# YOUR INSTRUCTIONS
Copy out each line below verbatim, skipping any picture.
- Opening Delimiter -
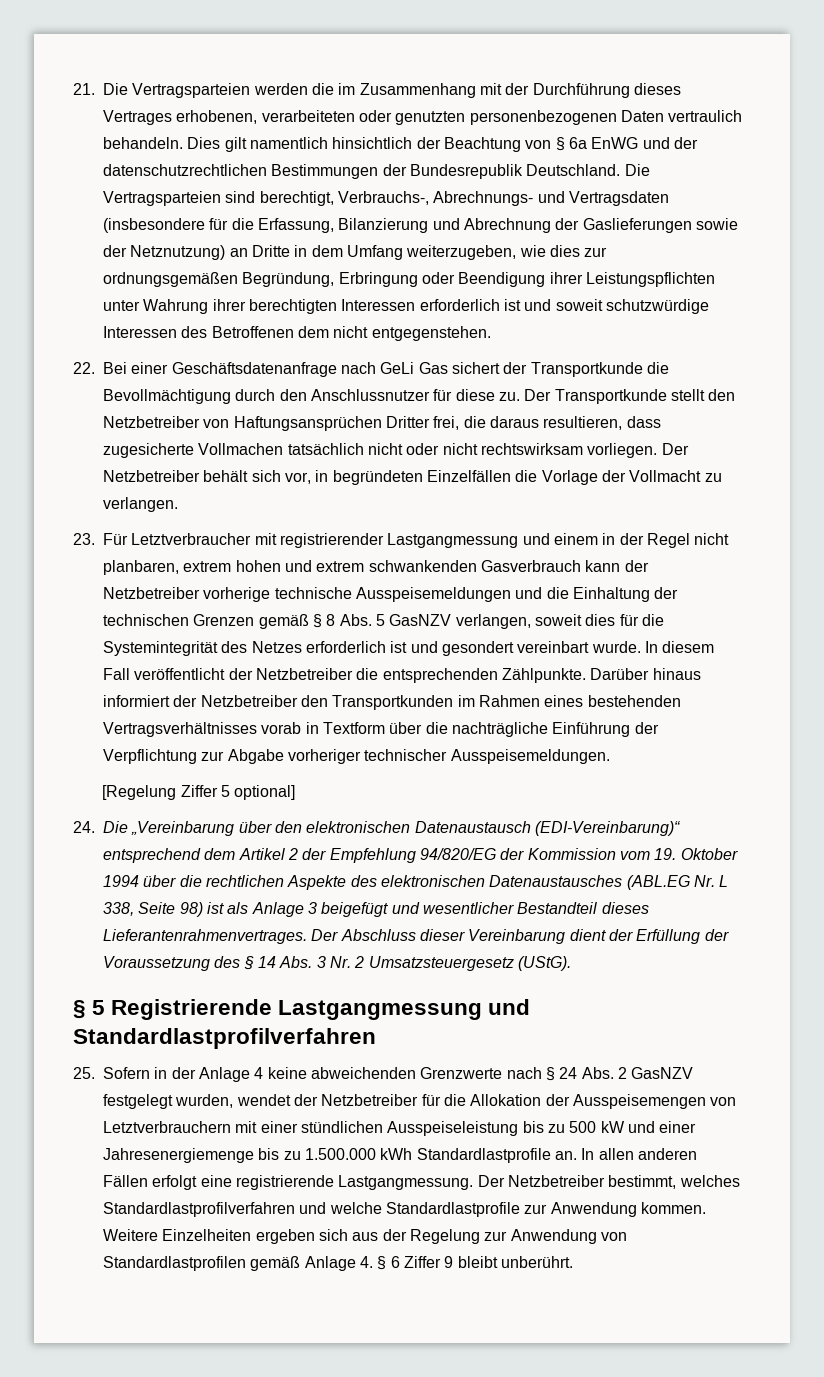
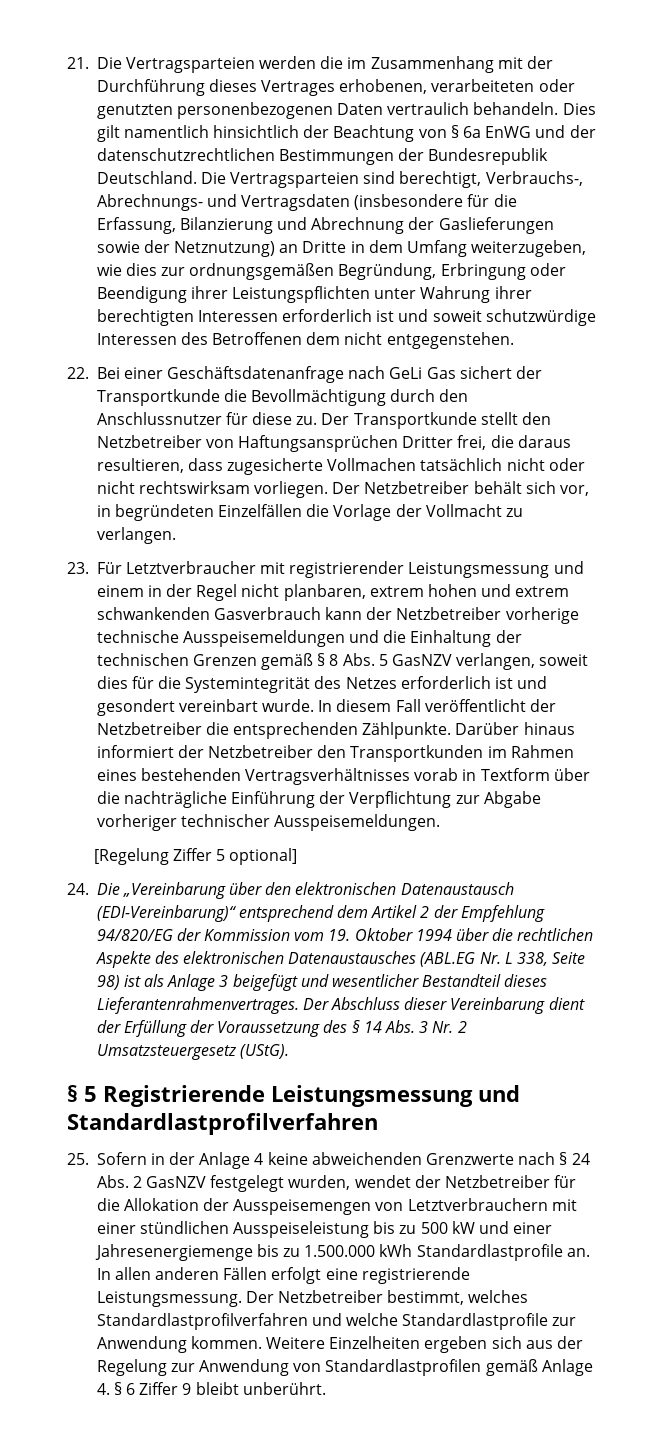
- 23. Für Letztverbraucher mit registrierender Lastgangmessung und einem in der Regel nicht planbaren, extrem hohen und extrem schwankenden Gasverbrauch kann der Netzbetreiber vorherige technische Ausspeisemeldungen und die Einhaltung der technischen Grenzen gemäß § 8 Abs. 5 GasNZV verlangen, soweit dies für die Systemintegrität des Netzes erforderlich ist und gesondert vereinbart wurde.
+ 23. Für Letztverbraucher mit registrierender Leistungsmessung und einem in der Regel nicht planbaren, extrem hohen und extrem schwankenden Gasverbrauch kann der Netzbetreiber vorherige technische Ausspeisemeldungen und die Einhaltung der technischen Grenzen gemäß § 8 Abs. 5 GasNZV verlangen, soweit dies für die Systemintegrität des Netzes erforderlich ist und gesondert vereinbart wurde.
- § 5 Registrierende Lastgangmessung und Standardlastprofilverfahren
+ § 5 Registrierende Leistungsmessung und Standardlastprofilverfahren
- In allen anderen Fällen erfolgt eine registrierende Lastgangmessung.
+ In allen anderen Fällen erfolgt eine registrierende Leistungsmessung.

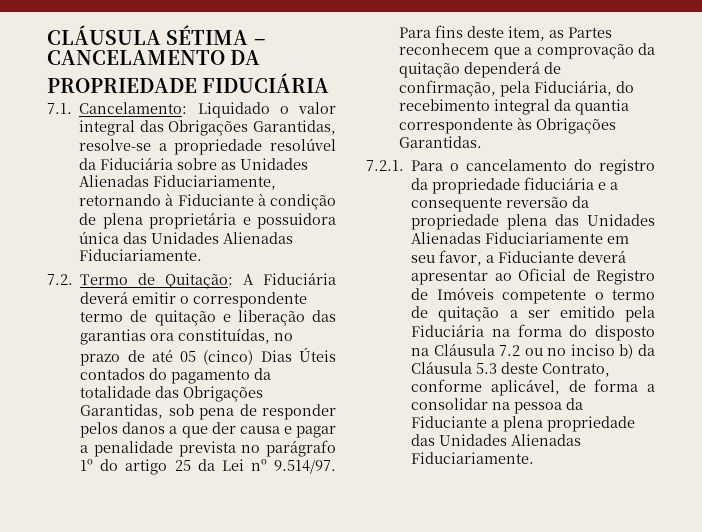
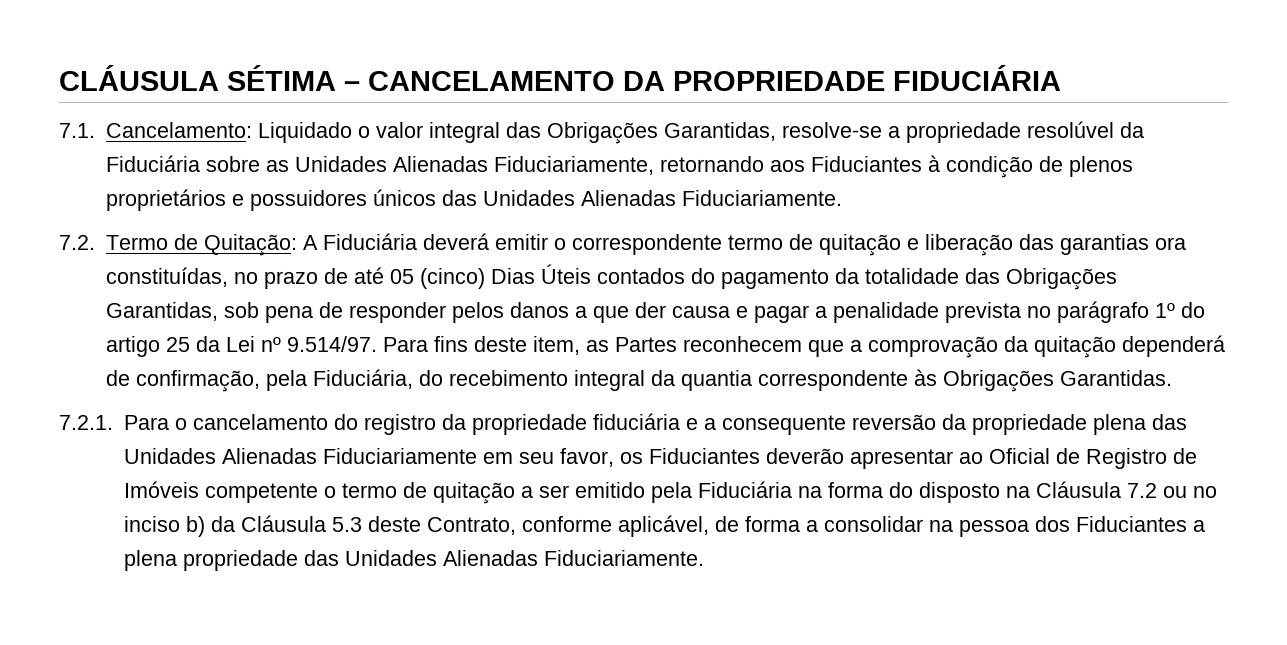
- 7.1. Cancelamento: Liquidado o valor integral das Obrigações Garantidas, resolve-se a propriedade resolúvel da Fiduciária sobre as Unidades Alienadas Fiduciariamente, retornando à Fiduciante à condição de plena proprietária e possuidora única das Unidades Alienadas Fiduciariamente.
+ 7.1. Cancelamento: Liquidado o valor integral das Obrigações Garantidas, resolve-se a propriedade resolúvel da Fiduciária sobre as Unidades Alienadas Fiduciariamente, retornando aos Fiduciantes à condição de plenos proprietários e possuidores únicos das Unidades Alienadas Fiduciariamente.
- 7.2.1. Para o cancelamento do registro da propriedade fiduciária e a consequente reversão da propriedade plena das Unidades Alienadas Fiduciariamente em seu favor, a Fiduciante deverá apresentar ao Oficial de Registro de Imóveis competente o termo de quitação a ser emitido pela Fiduciária na forma do disposto na Cláusula 7.2 ou no inciso b) da Cláusula 5.3 deste Contrato, conforme aplicável, de forma a consolidar na pessoa da Fiduciante a plena propriedade das Unidades Alienadas Fiduciariamente.
+ 7.2.1. Para o cancelamento do registro da propriedade fiduciária e a consequente reversão da propriedade plena das Unidades Alienadas Fiduciariamente em seu favor, os Fiduciantes deverão apresentar ao Oficial de Registro de Imóveis competente o termo de quitação a ser emitido pela Fiduciária na forma do disposto na Cláusula 7.2 ou no inciso b) da Cláusula 5.3 deste Contrato, conforme aplicável, de forma a consolidar na pessoa dos Fiduciantes a plena propriedade das Unidades Alienadas Fiduciariamente.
- Closing Delimiter -
# EXERCISE SOLUTION
- 23. Für Letztverbraucher mit registrierender Lastgangmessung und einem in der Regel nicht planbaren, extrem hohen und extrem schwankenden Gasverbrauch kann der Netzbetreiber vorherige technische Ausspeisemeldungen und die Einhaltung der technischen Grenzen gemäß § 8 Abs. 5 GasNZV verlangen, soweit dies für die Systemintegrität des Netzes erforderlich ist und gesondert vereinbart wurde.
+ 23. Für Letztverbraucher mit registrierender Leistungsmessung und einem in der Regel nicht planbaren, extrem hohen und extrem schwankenden Gasverbrauch kann der Netzbetreiber vorherige technische Ausspeisemeldungen und die Einhaltung der technischen Grenzen gemäß § 8 Abs. 5 GasNZV verlangen, soweit dies für die Systemintegrität des Netzes erforderlich ist und gesondert vereinbart wurde.
- § 5 Registrierende Lastgangmessung und Standardlastprofilverfahren
+ § 5 Registrierende Leistungsmessung und Standardlastprofilverfahren
- In allen anderen Fällen erfolgt eine registrierende Lastgangmessung.
+ In allen anderen Fällen erfolgt eine registrierende Leistungsmessung.

- 7.1. Cancelamento: Liquidado o valor integral das Obrigações Garantidas, resolve-se a propriedade resolúvel da Fiduciária sobre as Unidades Alienadas Fiduciariamente, retornando à Fiduciante à condição de plena proprietária e possuidora única das Unidades Alienadas Fiduciariamente.
+ 7.1. Cancelamento: Liquidado o valor integral das Obrigações Garantidas, resolve-se a propriedade resolúvel da Fiduciária sobre as Unidades Alienadas Fiduciariamente, retornando aos Fiduciantes à condição de plenos proprietários e possuidores únicos das Unidades Alienadas Fiduciariamente.
- 7.2.1. Para o cancelamento do registro da propriedade fiduciária e a consequente reversão da propriedade plena das Unidades Alienadas Fiduciariamente em seu favor, a Fiduciante deverá apresentar ao Oficial de Registro de Imóveis competente o termo de quitação a ser emitido pela Fiduciária na forma do disposto na Cláusula 7.2 ou no inciso b) da Cláusula 5.3 deste Contrato, conforme aplicável, de forma a consolidar na pessoa da Fiduciante a plena propriedade das Unidades Alienadas Fiduciariamente.
+ 7.2.1. Para o cancelamento do registro da propriedade fiduciária e a consequente reversão da propriedade plena das Unidades Alienadas Fiduciariamente em seu favor, os Fiduciantes deverão apresentar ao Oficial de Registro de Imóveis competente o termo de quitação a ser emitido pela Fiduciária na forma do disposto na Cláusula 7.2 ou no inciso b) da Cláusula 5.3 deste Contrato, conforme aplicável, de forma a consolidar na pessoa dos Fiduciantes a plena propriedade das Unidades Alienadas Fiduciariamente.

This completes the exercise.